# Exercise aim:
For the records below, reproduce exactly the line that contains "[384,352,460,368] ownerships ->" and all subsequent lines, with nothing left out and nothing added.

Revision comparison data
§ §

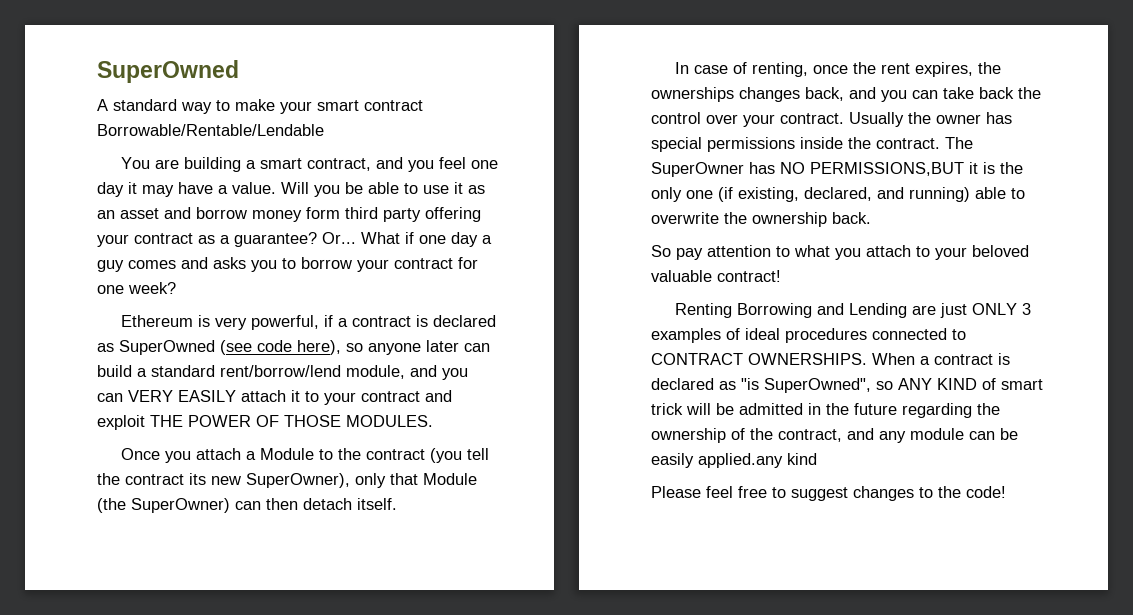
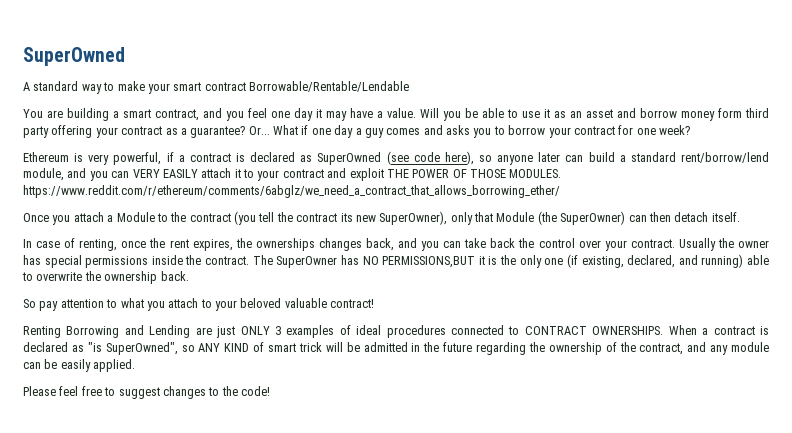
(433, 421) none -> [23,185,560,198] https://www.reddit.com/r/ethereum/comments/6abglz/we_need_a_contract_that_allows_borrowing_ether/
[698,453,817,468] applied.any kind -> [93,359,136,372] applied.

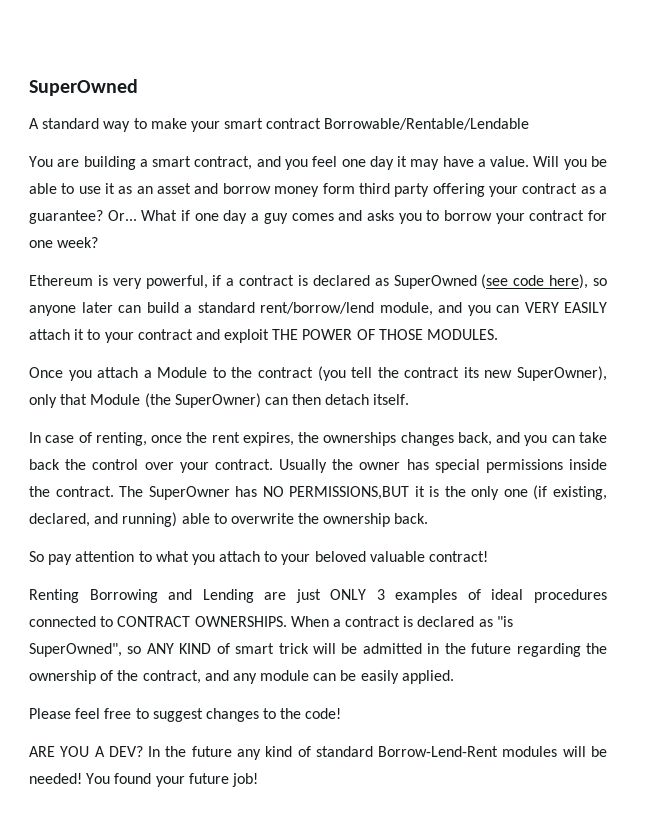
[23,185,560,198] https://www.reddit.com/r/ethereum/comments/6abglz/we_need_a_contract_that_allows_borrowing_ether/ -> (499, 334) none
(270, 391) none -> [29,746,607,760] [29,773,258,787] // ARE YOU A DEV? In the future any kind of standard Borrow-Lend-Rent modules will be needed! You found your future job!

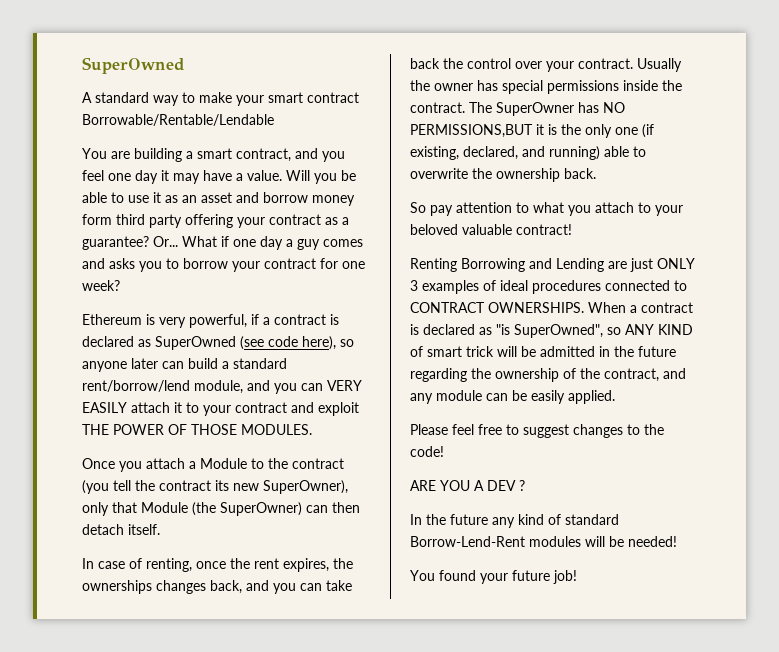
[108,746,143,757] DEV? -> [487,480,525,491] DEV ? //
(82, 778) none -> (677, 541) //

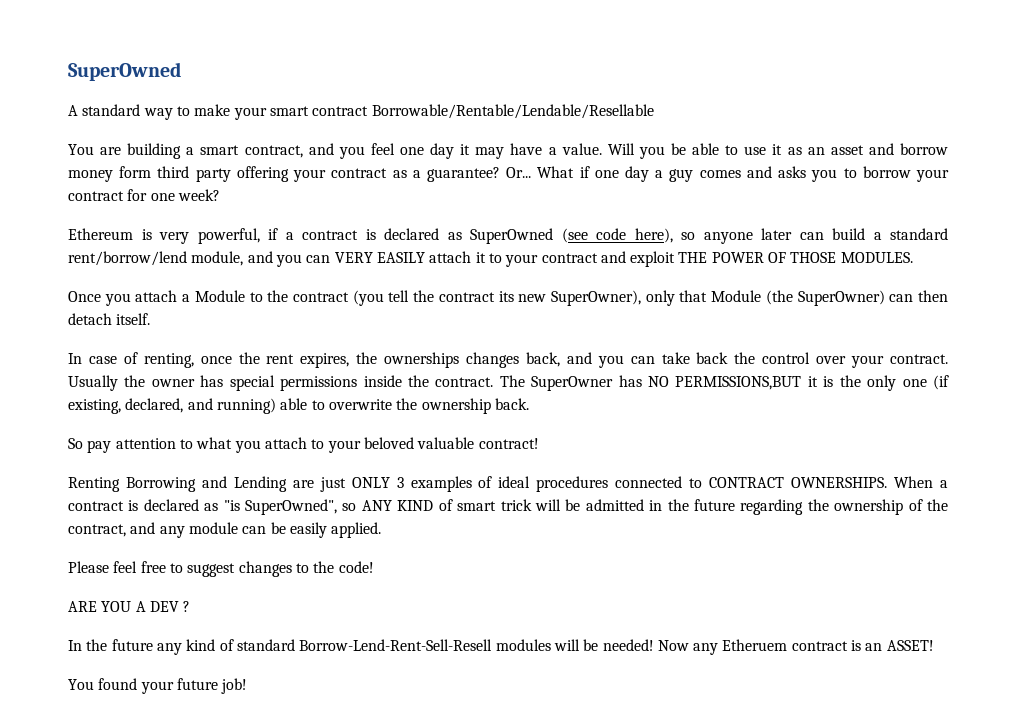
[82,114,274,126] Borrowable/Rentable/Lendable -> [371,104,654,119] Borrowable/Rentable/Lendable/Resellable
[410,536,525,547] Borrow-Lend-Rent -> [299,639,493,651] Borrow-Lend-Rent-Sell-Resell
(677, 541) none -> [657,639,934,655] Now any Etheruem contract is an ASSET!

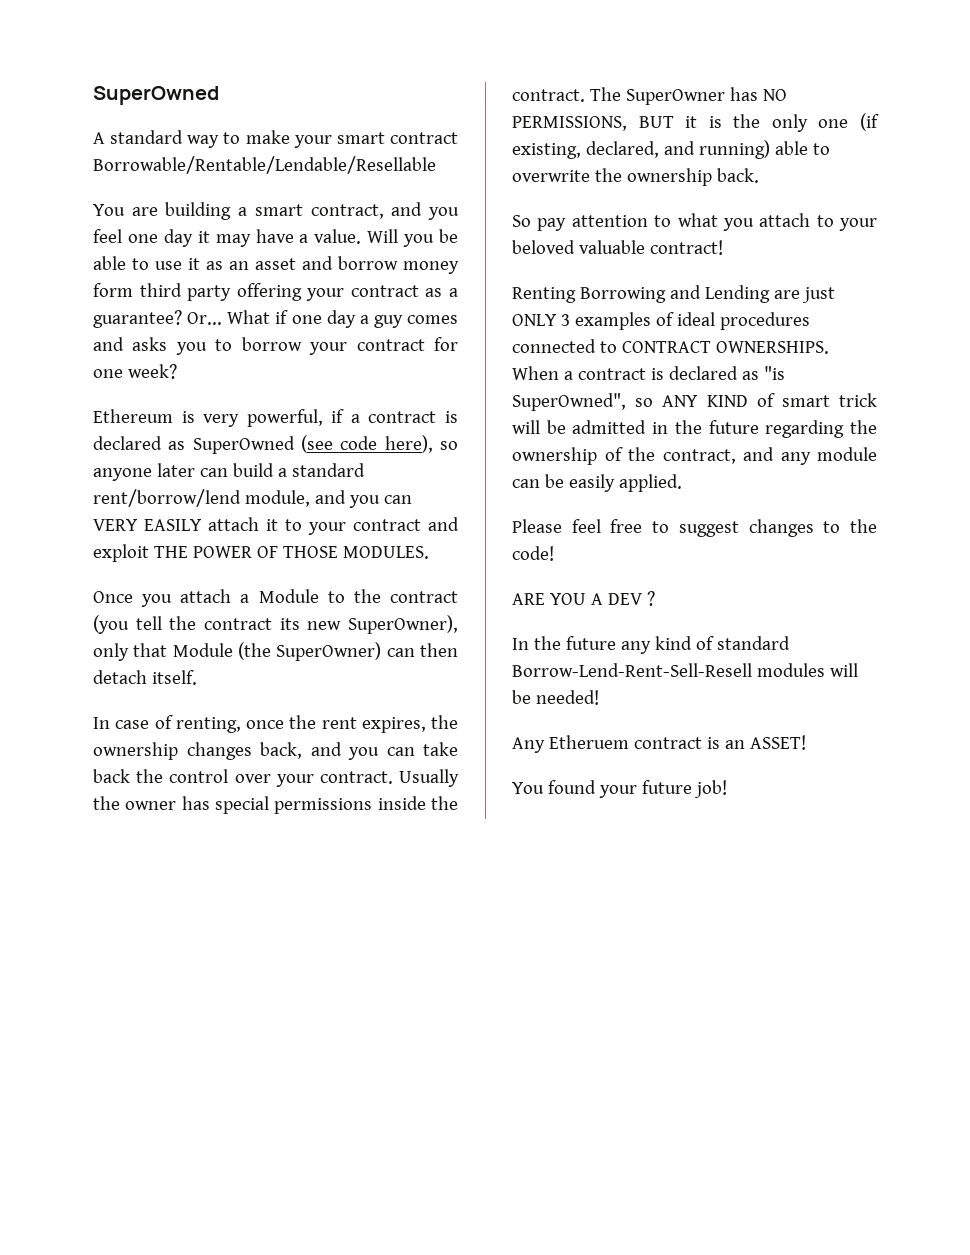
[384,352,460,368] ownerships -> [93,742,178,760] ownership
[675,376,802,390] PERMISSIONS,BUT -> [512,116,674,131] PERMISSIONS, BUT
[657,640,719,655] Now any -> [512,737,545,753] // Any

§ §

# Result for this exercise:
[384,352,460,368] ownerships -> [93,742,178,760] ownership
[675,376,802,390] PERMISSIONS,BUT -> [512,116,674,131] PERMISSIONS, BUT
[657,640,719,655] Now any -> [512,737,545,753] // Any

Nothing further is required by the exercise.